There are two distinct types of monsters: those with skin and those without. The eyeless monsters that had relentlessly pursued her, their touch like icy fire, were the skinless ones.
In the chaotic moments of her escape, she’d caught a glimpse of the skinless woman, gently cradling the smaller, equally skinless creatures. Her eyeless gaze fixed on Ding Yi with a palpable, chilling resentment, her lipless mouth moving as if uttering silent curses.
As they passed by the oiled paper umbrella shop, the old man was still perched on his small stool, placidly puffing on his pipe, exactly as he had been that morning. He was an unsettlingly normal figure amidst the surrounding terror.
The other Wishers gave him a wide berth, hugging the buildings on the opposite side of the street. Yan Ming, noticing Ding Yi’s preoccupied state, reached out to pull her away, but before he could, she unexpectedly veered towards the old man.
Her actions sent a ripple of shock through the group. Eyes widened, and a silent question hangs in the air: What was she thinking?

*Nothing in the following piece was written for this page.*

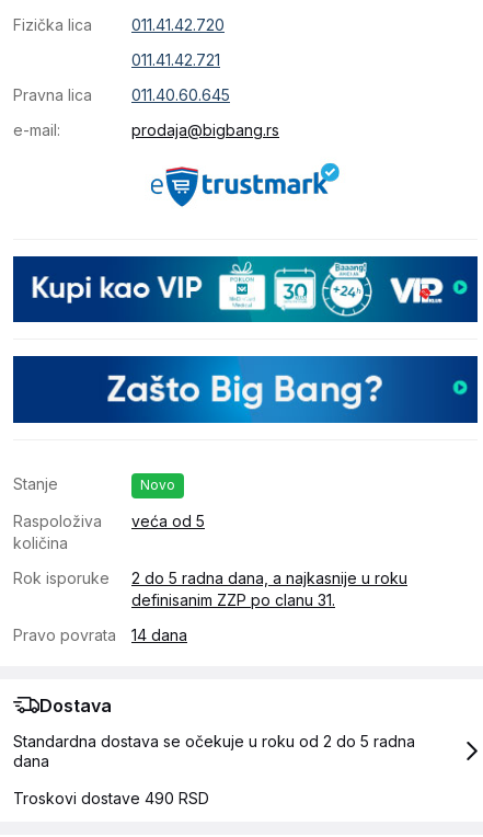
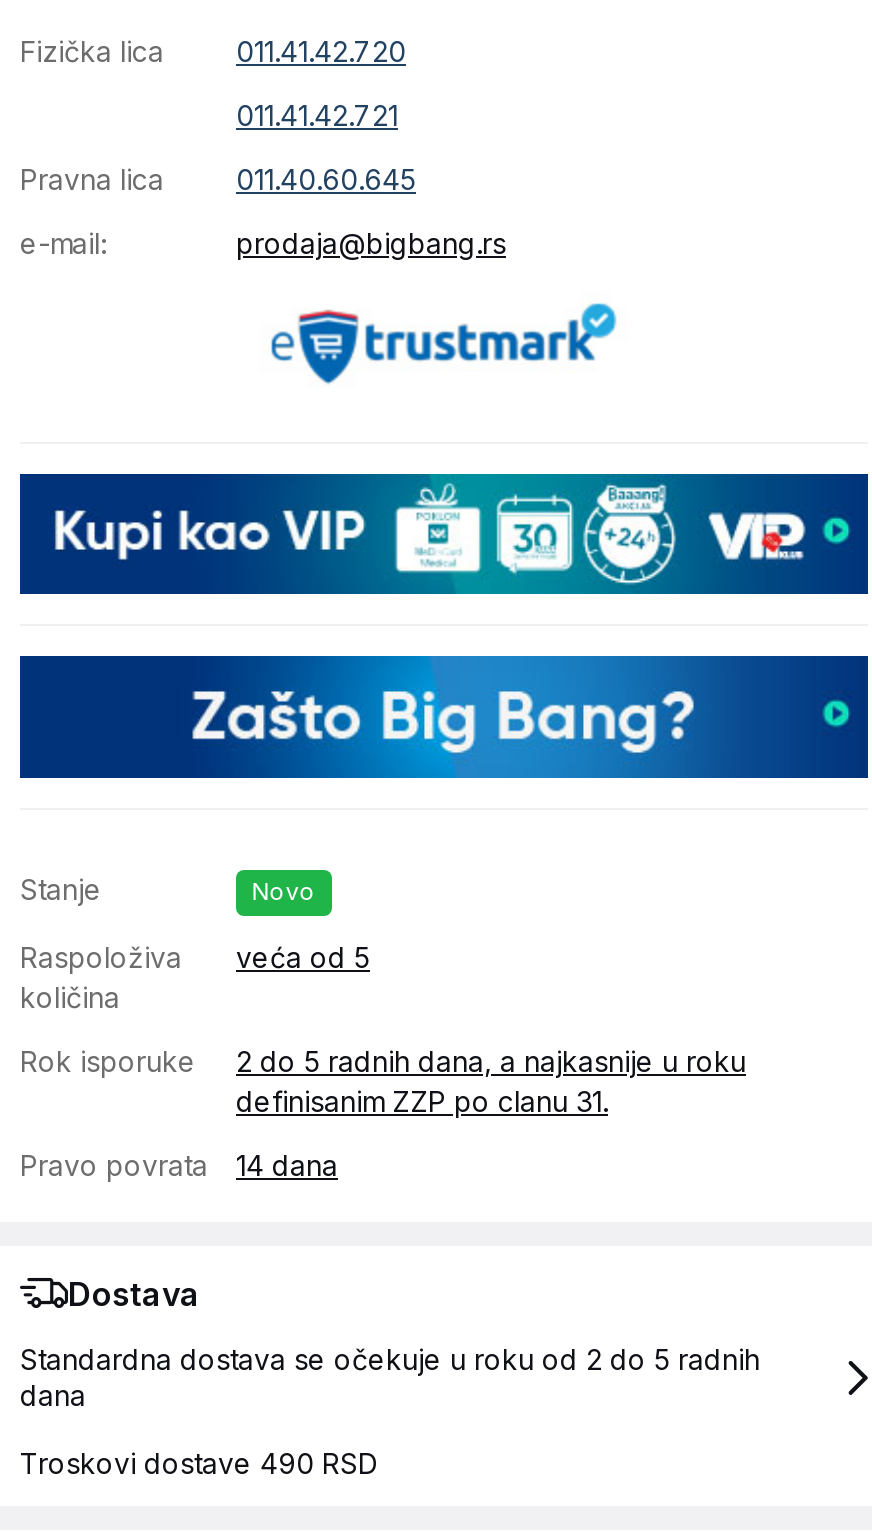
[131,569,407,587] 2 do 5 radna dana, a najkasnije u roku -> [236,1044,746,1078] 2 do 5 radnih dana, a najkasnije u roku
[13,732,415,751] Standardna dostava se očekuje u roku od 2 do 5 radna -> [20,1342,760,1376] Standardna dostava se očekuje u roku od 2 do 5 radnih

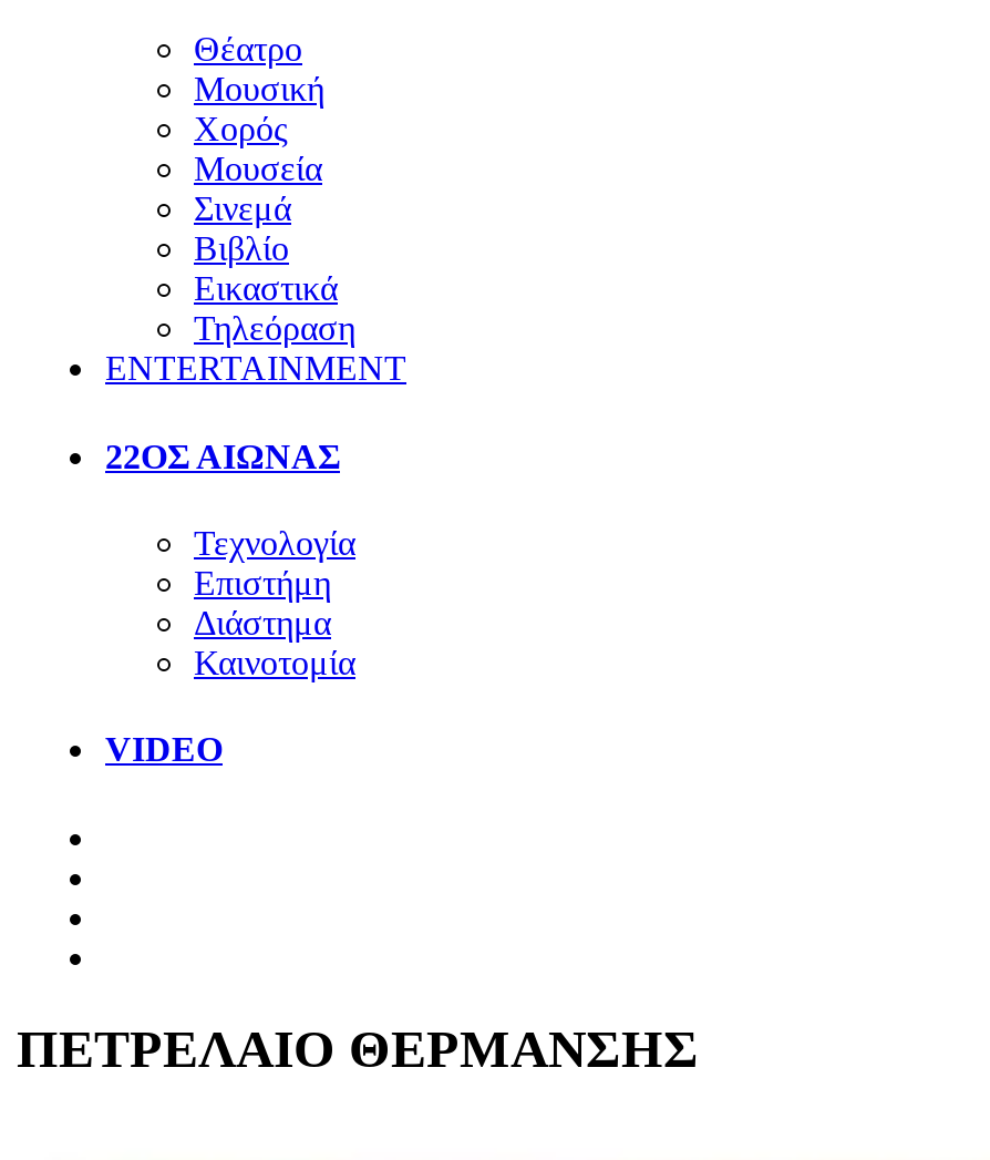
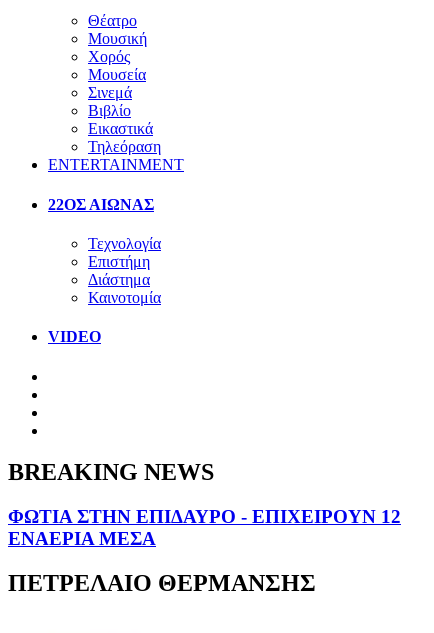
none -> [8,459,401,549] BREAKING NEWS | ΦΩΤΙΑ ΣΤΗΝ ΕΠΙΔΑΥΡΟ - ΕΠΙΧΕΙΡΟΥΝ 12 | ΕΝΑΕΡΙΑ ΜΕΣΑ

From the horrifying scene she’d witnessed that morning to her near-death escape from the ancestral hall, Ding Yi’s understanding of survival in this twisted world had deepened. She didn’t want to overthink things. Her sole focus was getting the hell out of this cursed instance alive.
With this singular goal in mind, the seemingly innocuous old man at the shop’s entrance was no longer just a terrifying NPC. He was a potential key, a cheat code perhaps, to clearing this damn level.
“Old man, what’s your surname?” Ding Yi’s voice was surprisingly steady.
The old man, clearly taken aback by her audacity, began to answer. But as his cloudy eyes caught sight of the tall, imposing figure standing silently behind her, the words that formed on his lips twisted into a strange, almost reluctant tone. “Chen.”
“Chen?” Ding Yi repeated, her gaze sweeping over his weathered features. “How many surnames are there in your Qingping Town? And which one would you say is the most common?”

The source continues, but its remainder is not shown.